_Collected data:_
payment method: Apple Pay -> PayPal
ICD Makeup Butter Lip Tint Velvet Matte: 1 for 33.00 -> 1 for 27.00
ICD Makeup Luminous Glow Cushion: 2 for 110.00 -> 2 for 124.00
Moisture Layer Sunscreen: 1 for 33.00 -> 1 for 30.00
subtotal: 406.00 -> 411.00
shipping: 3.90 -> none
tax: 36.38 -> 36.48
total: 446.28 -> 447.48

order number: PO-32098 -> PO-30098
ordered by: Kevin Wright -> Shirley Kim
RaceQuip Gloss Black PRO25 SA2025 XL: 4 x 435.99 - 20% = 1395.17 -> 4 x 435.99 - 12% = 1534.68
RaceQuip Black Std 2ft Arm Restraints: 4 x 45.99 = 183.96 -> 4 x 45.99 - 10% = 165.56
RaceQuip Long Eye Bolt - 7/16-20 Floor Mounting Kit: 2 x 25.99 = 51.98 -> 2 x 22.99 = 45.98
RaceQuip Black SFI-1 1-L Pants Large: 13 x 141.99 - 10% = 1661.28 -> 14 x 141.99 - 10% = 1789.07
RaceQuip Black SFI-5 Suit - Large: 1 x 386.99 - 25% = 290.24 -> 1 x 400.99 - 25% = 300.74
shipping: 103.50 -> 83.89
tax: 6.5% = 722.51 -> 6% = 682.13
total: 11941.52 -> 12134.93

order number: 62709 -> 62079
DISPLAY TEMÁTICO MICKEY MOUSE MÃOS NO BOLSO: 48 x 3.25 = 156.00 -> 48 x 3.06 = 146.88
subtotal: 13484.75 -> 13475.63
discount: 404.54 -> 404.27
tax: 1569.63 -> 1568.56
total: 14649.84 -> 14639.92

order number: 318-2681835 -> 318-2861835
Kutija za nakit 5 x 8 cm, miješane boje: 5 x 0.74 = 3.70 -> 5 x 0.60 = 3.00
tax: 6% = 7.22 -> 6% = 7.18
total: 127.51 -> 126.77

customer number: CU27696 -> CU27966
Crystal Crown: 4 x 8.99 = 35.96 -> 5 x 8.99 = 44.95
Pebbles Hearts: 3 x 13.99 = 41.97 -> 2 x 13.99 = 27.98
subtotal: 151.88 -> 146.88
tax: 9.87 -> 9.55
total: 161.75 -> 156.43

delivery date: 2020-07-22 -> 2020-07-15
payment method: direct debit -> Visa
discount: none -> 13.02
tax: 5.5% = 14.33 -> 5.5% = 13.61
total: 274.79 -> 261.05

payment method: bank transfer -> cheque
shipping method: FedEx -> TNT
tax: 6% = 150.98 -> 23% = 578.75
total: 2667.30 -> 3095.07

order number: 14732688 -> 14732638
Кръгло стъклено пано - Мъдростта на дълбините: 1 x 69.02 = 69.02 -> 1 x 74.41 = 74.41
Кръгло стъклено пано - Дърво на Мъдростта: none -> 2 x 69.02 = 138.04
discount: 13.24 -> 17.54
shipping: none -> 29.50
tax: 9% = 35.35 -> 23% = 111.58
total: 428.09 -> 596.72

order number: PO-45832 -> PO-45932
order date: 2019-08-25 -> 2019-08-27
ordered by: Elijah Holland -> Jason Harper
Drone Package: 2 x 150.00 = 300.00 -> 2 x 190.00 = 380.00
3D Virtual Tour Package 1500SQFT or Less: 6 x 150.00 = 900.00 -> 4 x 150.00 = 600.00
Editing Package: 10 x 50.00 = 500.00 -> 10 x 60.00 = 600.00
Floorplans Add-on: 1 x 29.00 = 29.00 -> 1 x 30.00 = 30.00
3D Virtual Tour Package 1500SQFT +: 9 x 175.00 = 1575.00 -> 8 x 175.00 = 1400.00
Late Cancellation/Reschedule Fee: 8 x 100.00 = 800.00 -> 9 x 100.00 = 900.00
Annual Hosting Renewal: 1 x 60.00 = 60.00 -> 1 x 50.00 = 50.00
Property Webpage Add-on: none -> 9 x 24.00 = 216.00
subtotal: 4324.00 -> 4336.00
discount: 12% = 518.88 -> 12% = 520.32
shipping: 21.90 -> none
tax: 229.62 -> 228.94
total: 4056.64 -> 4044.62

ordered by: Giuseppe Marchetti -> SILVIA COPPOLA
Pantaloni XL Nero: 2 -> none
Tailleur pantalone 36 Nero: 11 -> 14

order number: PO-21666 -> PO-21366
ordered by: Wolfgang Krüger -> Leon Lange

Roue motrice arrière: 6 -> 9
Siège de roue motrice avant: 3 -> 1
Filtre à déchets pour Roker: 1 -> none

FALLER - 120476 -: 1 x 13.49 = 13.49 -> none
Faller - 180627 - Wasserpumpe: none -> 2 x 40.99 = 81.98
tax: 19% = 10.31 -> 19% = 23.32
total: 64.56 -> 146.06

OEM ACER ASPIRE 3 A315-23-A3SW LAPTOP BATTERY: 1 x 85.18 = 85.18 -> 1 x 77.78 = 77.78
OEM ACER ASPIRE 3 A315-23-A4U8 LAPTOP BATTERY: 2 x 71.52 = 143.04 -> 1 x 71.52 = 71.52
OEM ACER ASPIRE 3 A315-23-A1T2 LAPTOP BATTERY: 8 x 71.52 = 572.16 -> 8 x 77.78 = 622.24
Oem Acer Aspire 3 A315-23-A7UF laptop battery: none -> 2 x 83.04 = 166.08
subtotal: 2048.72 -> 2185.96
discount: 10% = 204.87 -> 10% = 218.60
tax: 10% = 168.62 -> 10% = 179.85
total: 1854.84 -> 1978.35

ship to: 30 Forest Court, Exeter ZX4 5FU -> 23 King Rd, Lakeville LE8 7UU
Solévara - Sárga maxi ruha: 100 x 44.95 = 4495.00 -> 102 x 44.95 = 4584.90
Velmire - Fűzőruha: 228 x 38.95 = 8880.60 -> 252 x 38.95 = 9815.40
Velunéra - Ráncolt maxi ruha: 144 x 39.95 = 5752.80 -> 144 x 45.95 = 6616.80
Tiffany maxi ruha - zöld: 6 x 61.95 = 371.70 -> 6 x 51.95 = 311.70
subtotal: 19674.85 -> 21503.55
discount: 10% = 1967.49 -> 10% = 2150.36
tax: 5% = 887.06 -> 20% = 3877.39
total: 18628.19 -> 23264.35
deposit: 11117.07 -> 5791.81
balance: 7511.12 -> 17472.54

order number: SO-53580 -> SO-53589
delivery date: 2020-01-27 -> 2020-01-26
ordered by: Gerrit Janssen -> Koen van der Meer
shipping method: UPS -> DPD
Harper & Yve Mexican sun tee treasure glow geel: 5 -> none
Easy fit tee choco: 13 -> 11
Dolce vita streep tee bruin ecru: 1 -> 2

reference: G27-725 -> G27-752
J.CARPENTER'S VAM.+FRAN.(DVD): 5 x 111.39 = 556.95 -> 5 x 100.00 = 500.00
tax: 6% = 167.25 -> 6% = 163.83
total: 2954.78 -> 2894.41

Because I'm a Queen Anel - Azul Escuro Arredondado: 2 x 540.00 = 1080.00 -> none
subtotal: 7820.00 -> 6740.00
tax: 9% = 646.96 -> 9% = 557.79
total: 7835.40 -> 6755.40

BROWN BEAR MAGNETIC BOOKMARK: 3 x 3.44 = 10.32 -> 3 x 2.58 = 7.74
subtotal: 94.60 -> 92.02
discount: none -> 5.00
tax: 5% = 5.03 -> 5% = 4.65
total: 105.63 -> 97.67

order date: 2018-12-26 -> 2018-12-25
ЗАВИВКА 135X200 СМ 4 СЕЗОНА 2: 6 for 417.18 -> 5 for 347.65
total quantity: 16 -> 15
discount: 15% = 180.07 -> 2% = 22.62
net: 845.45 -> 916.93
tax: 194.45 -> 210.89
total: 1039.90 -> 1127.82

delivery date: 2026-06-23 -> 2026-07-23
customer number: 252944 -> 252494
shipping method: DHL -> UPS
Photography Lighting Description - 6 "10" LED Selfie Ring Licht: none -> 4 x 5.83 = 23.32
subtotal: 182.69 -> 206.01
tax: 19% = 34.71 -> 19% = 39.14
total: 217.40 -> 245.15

_EXERCISE INSTRUCTIONS:_
From the records above, repeat exactly the lines from the one with "reference: G27-725 -> G27-752" through the one with "total: 105.63 -> 97.67", both included.

_ANSWER TO THIS TASK:_
reference: G27-725 -> G27-752
J.CARPENTER'S VAM.+FRAN.(DVD): 5 x 111.39 = 556.95 -> 5 x 100.00 = 500.00
tax: 6% = 167.25 -> 6% = 163.83
total: 2954.78 -> 2894.41

Because I'm a Queen Anel - Azul Escuro Arredondado: 2 x 540.00 = 1080.00 -> none
subtotal: 7820.00 -> 6740.00
tax: 9% = 646.96 -> 9% = 557.79
total: 7835.40 -> 6755.40

BROWN BEAR MAGNETIC BOOKMARK: 3 x 3.44 = 10.32 -> 3 x 2.58 = 7.74
subtotal: 94.60 -> 92.02
discount: none -> 5.00
tax: 5% = 5.03 -> 5% = 4.65
total: 105.63 -> 97.67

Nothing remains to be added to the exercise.